Raw data:
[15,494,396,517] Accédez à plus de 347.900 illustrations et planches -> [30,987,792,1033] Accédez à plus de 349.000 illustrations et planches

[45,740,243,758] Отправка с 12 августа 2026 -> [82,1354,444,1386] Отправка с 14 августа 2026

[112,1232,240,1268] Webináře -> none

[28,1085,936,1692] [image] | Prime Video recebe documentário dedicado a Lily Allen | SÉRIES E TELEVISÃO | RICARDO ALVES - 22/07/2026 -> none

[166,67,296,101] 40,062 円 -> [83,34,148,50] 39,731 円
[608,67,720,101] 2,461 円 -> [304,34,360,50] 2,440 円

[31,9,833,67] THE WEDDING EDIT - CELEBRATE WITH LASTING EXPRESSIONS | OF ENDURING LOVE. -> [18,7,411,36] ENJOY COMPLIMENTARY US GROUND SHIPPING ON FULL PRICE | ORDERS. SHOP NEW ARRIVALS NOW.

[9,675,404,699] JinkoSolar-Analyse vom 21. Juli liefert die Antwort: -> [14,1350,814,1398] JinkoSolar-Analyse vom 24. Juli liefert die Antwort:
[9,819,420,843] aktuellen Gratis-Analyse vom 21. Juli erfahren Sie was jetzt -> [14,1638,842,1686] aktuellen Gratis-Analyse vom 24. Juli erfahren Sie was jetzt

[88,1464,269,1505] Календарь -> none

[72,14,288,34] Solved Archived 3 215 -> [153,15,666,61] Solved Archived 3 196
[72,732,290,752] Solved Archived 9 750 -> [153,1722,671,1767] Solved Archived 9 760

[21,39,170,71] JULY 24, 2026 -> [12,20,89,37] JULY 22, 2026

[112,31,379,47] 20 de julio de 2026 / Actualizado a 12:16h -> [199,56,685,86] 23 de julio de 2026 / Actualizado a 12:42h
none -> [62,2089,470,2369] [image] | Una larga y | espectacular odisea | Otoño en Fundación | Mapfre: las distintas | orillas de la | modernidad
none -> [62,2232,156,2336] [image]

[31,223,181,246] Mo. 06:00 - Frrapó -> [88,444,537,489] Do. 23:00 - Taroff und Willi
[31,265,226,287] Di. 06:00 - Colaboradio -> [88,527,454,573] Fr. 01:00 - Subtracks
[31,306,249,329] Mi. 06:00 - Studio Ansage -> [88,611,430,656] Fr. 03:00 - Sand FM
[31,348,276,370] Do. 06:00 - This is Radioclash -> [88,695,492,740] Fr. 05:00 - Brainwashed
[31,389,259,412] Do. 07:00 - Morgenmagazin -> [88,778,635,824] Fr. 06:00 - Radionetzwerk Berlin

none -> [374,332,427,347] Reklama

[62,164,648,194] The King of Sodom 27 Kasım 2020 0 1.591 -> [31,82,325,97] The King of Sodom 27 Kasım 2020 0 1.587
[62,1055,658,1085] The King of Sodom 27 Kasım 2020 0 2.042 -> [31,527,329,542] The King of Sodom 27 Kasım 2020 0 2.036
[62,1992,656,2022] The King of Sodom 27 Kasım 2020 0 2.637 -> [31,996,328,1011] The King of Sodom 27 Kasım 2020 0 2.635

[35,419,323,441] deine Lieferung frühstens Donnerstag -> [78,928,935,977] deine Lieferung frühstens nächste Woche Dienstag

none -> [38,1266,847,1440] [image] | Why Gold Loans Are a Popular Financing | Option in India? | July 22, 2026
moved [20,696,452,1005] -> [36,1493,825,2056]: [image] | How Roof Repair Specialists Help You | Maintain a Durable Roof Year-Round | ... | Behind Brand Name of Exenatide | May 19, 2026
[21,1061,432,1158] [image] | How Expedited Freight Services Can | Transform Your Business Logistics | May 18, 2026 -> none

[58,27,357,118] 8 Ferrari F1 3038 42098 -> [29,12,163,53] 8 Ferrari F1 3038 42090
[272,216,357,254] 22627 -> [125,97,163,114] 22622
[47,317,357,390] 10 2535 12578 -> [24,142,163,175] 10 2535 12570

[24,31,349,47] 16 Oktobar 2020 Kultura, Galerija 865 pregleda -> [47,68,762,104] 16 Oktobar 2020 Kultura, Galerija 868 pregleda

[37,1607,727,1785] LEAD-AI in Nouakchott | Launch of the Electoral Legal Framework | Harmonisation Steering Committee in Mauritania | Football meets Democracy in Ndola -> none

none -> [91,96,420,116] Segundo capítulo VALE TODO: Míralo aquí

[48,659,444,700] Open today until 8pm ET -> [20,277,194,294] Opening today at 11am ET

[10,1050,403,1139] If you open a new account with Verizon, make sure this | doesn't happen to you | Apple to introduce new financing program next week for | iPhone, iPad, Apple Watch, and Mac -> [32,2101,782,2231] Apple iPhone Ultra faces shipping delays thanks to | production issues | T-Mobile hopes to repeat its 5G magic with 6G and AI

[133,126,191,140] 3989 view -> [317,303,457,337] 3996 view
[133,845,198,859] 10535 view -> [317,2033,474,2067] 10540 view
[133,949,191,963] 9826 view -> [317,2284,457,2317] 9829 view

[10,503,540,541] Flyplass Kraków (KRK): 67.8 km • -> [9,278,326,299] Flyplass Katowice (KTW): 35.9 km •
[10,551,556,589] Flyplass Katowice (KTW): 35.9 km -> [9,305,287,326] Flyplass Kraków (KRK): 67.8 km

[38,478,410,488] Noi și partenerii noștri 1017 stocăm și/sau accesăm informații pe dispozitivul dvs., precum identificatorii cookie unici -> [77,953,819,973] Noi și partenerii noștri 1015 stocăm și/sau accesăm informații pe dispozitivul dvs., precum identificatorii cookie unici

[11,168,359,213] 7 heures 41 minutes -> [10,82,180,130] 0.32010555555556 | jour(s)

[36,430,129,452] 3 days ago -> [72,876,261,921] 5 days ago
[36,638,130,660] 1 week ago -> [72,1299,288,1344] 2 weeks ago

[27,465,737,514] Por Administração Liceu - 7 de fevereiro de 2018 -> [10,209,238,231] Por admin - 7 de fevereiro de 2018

Work item: Wherever the word "Kraków" appears in the listing above, copy the whole line.

Response to this task:
[10,503,540,541] Flyplass Kraków (KRK): 67.8 km • -> [9,278,326,299] Flyplass Katowice (KTW): 35.9 km •
[10,551,556,589] Flyplass Katowice (KTW): 35.9 km -> [9,305,287,326] Flyplass Kraków (KRK): 67.8 km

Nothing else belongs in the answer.